* _What to work on_
Copy out every line of the data that has the word "number" somewhere in it.
START Source information
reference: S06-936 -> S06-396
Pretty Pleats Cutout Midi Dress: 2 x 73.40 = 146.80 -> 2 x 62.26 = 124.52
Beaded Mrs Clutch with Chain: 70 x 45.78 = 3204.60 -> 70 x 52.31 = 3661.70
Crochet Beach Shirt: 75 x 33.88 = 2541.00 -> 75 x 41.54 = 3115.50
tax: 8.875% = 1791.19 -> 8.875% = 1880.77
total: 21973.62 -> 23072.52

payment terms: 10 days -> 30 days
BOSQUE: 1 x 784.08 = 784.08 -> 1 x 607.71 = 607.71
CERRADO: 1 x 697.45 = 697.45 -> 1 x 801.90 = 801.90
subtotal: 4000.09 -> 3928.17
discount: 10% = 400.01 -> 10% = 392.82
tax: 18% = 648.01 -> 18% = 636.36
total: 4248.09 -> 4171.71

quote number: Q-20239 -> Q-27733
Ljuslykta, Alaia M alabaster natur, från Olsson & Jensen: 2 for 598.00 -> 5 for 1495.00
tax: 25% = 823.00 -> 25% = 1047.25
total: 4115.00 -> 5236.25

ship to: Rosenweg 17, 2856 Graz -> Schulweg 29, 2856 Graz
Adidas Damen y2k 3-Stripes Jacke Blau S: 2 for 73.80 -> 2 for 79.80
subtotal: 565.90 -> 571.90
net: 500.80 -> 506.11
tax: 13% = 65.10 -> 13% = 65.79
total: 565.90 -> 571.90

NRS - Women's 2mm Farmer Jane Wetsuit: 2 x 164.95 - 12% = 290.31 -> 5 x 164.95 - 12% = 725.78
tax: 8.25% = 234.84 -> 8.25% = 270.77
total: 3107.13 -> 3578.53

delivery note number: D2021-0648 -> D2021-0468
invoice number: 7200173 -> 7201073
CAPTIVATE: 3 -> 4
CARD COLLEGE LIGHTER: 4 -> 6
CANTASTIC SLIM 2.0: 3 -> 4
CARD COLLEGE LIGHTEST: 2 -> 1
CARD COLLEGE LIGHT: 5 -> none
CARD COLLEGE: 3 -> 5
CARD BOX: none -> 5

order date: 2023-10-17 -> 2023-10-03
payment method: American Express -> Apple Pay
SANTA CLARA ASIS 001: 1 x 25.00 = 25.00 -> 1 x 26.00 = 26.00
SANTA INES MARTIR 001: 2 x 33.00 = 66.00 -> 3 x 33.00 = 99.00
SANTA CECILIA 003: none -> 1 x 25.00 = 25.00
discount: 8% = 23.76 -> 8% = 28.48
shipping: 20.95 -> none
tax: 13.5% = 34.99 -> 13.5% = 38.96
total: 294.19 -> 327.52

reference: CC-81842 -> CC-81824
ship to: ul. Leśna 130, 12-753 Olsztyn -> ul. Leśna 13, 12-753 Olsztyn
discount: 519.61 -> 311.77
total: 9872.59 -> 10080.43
END Source information
* _Task solution_
quote number: Q-20239 -> Q-27733
delivery note number: D2021-0648 -> D2021-0468
invoice number: 7200173 -> 7201073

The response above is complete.